Stem(&word,&wordlen);  /* or */

word=Stem(word,&wordlen);

As you see wordlen is the total buffer size (MAXSTRLEN), not the 
string length (5). 
Swish-e 1.3.x uses big buffers of MAXSTRLEN to allocate words and
Swish-e 2.x inherits part of this behaviour. So if your buffer is big
enough, like in the example, Stem do not need to reallocate space. 
So in most cases, word and stemmed word will point to the same 
memory area.
wordlen is then used by swish-e as the buffer length, not as the 
string length. This value is very useful to avoid buffer overruns and
to avoid many calls to malloc and free.
Of course, wordlen can also be strlen(word). this is the case where
the length of memory buffer area matches with the length of the 
string.

wordlen=strlen("hello");
word=emalloc(wordlen+1)

strcpy(word,"hello");

Stem(&word,&wordlen);  /* or */
word=Stem(word,&wordlen);

Thus, the returned value of wordlen is the size of the new buffer. If 
reallocated this value will be the string length of the stemmed word. 
If not, the original value remains unchanged.

If the buffer is reallocated, the old buffer is freed.

Well, I think that this approach can make a stemmer.c useful for
other programs. The code is more portable and reusable.

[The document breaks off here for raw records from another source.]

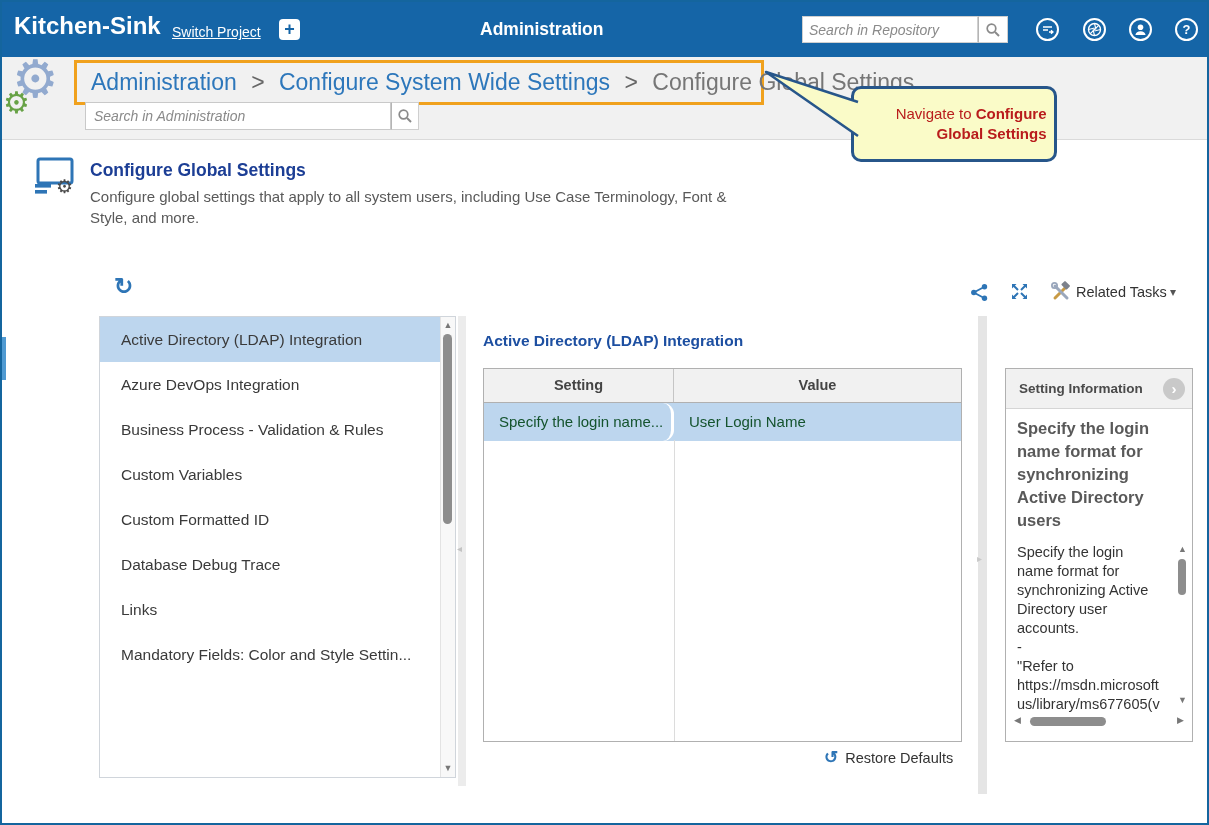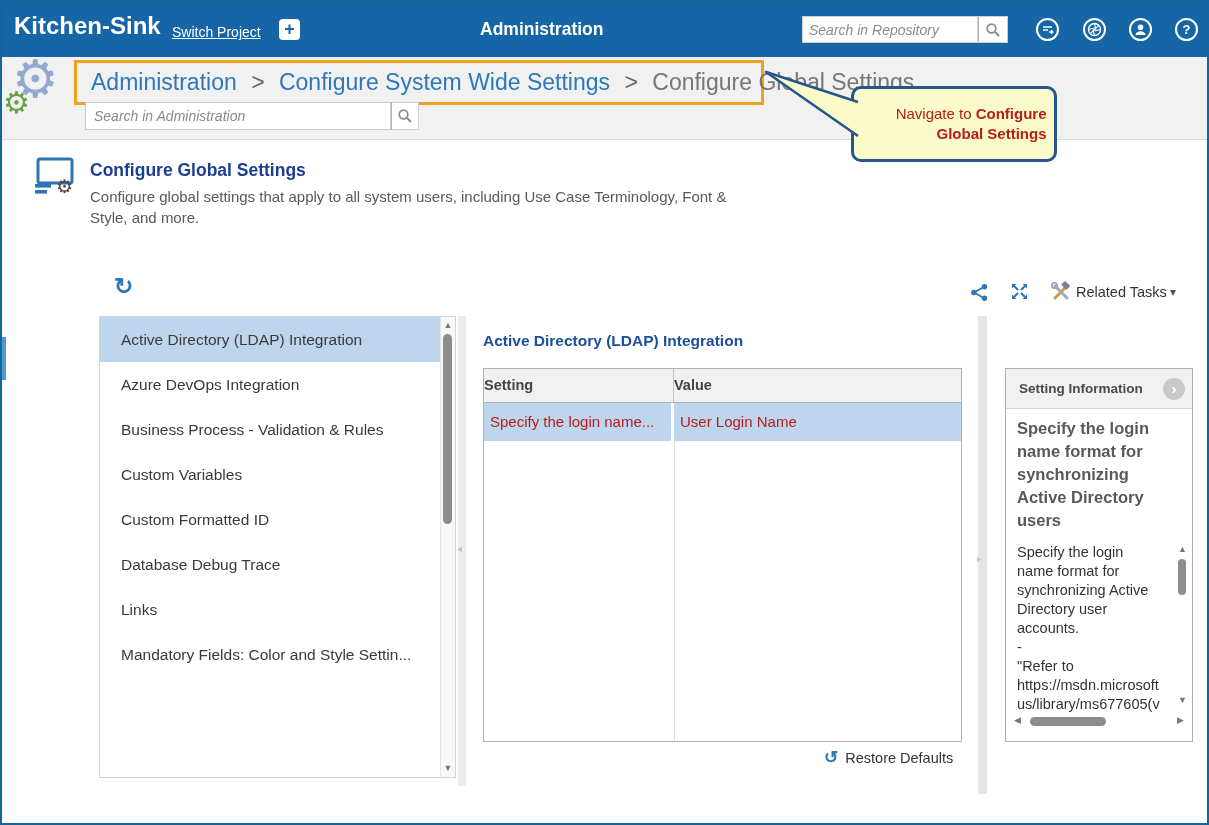"Setting" .th { text-align: none -> center }
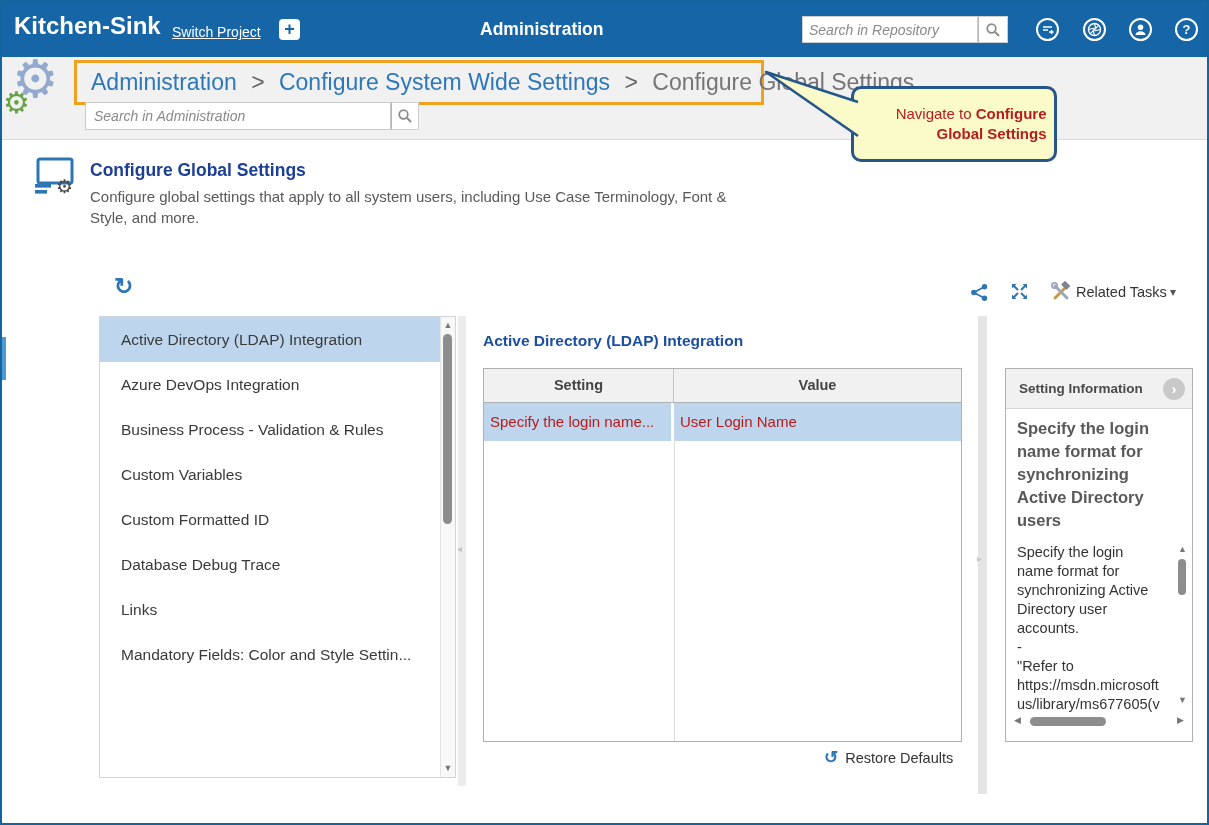"Specify the login name..." .td { border-radius: none -> 11px; color: #b91c1c -> #14532d; padding-left: 6px -> 15px }
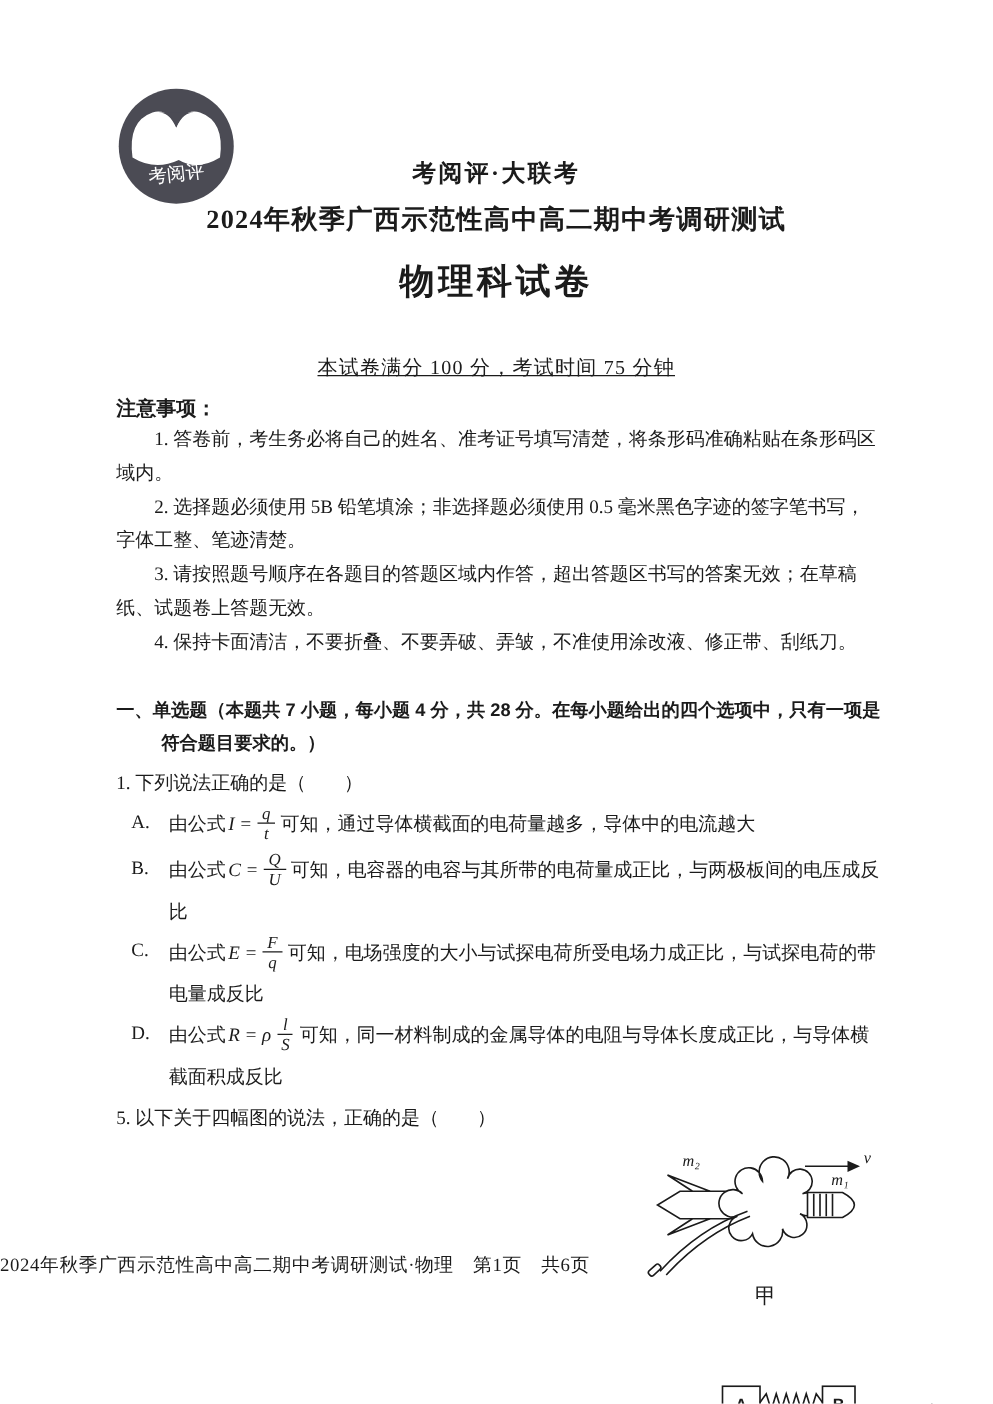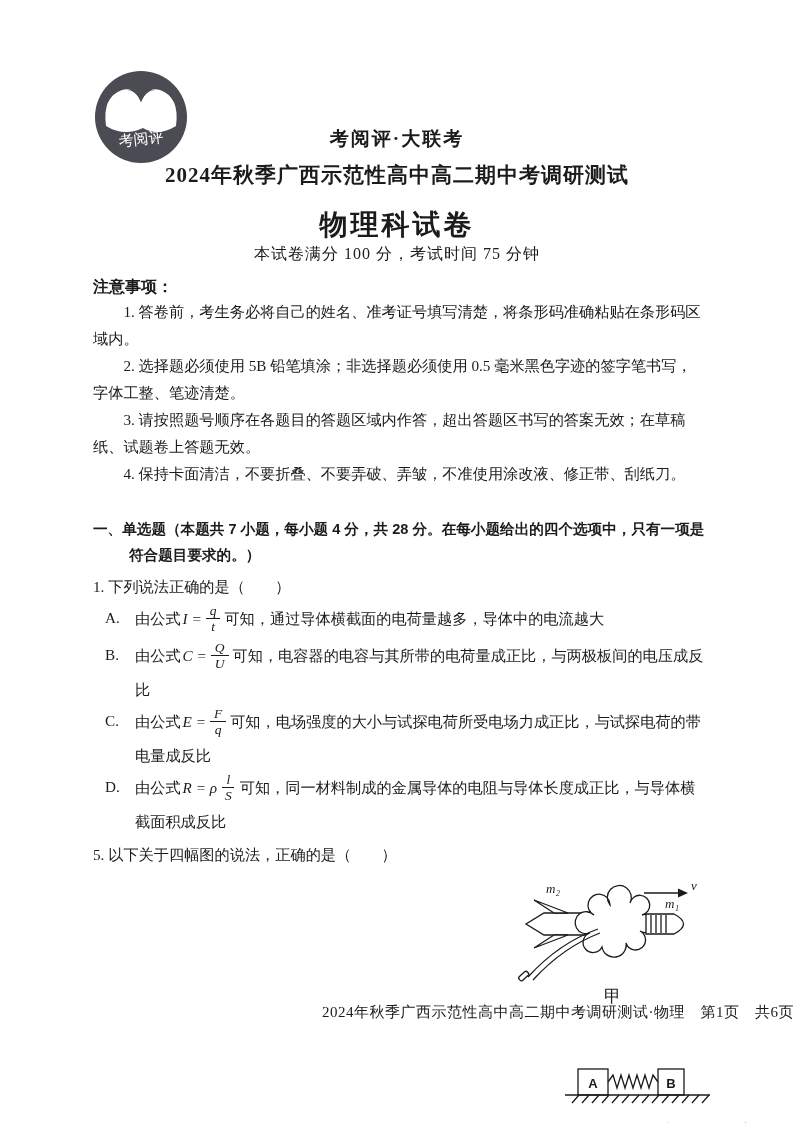"本试卷满分 100 分，考试时间 75 分钟" .exam-info { margin-top: none -> 40px; text-decoration: none -> underline }
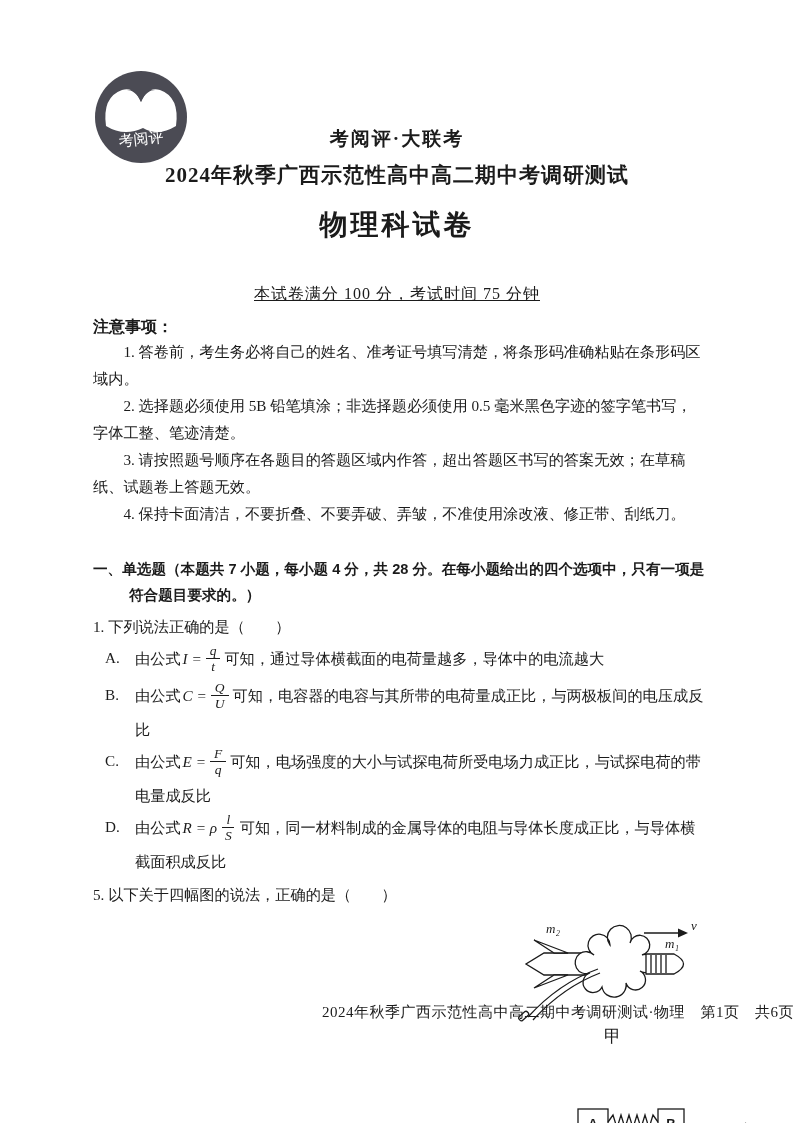"2024年秋季广西示范性高中高二期中考调研测试·物理 第1页 共6页" .footer { text-align: right -> left }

> Of course, as we discussed some time back, I tried this in my Stemmer
> perl module, but ended up with a memory leak as I'm not good enough at
> Perl's xs to know how to free memory......
> 

I can take a look at it.

> Or the other way is to simply force that a stemmed word is never
> longer than the original word.
> 

There are only three posibilities for increasing size:

static RuleList step1b1_rules[] =
           {
             {108,  "at",        "ate",   1,  2, -1,  NULL,},
             {109,  "bl",        "ble",   1,  2, -1,  NULL,},
             {110,  "iz",        "ize",   1,  2, -1,  NULL,},
..

But now, there is not any problem for increasing size. Well, At least 
I think so.
I have checked the new function with more than 8000 english words
extracted from the /usr/doc of linux and seems to work fine.

I will change:
Stem(&word,&wordlen);  

by

word=Stem(word,&wordlen);

This is a minor change. And as I have said, the returned code of 
Stem (TRUE or FALSE) is never used.

cu
Jose
Received on Tue Oct 31 09:36:33 2000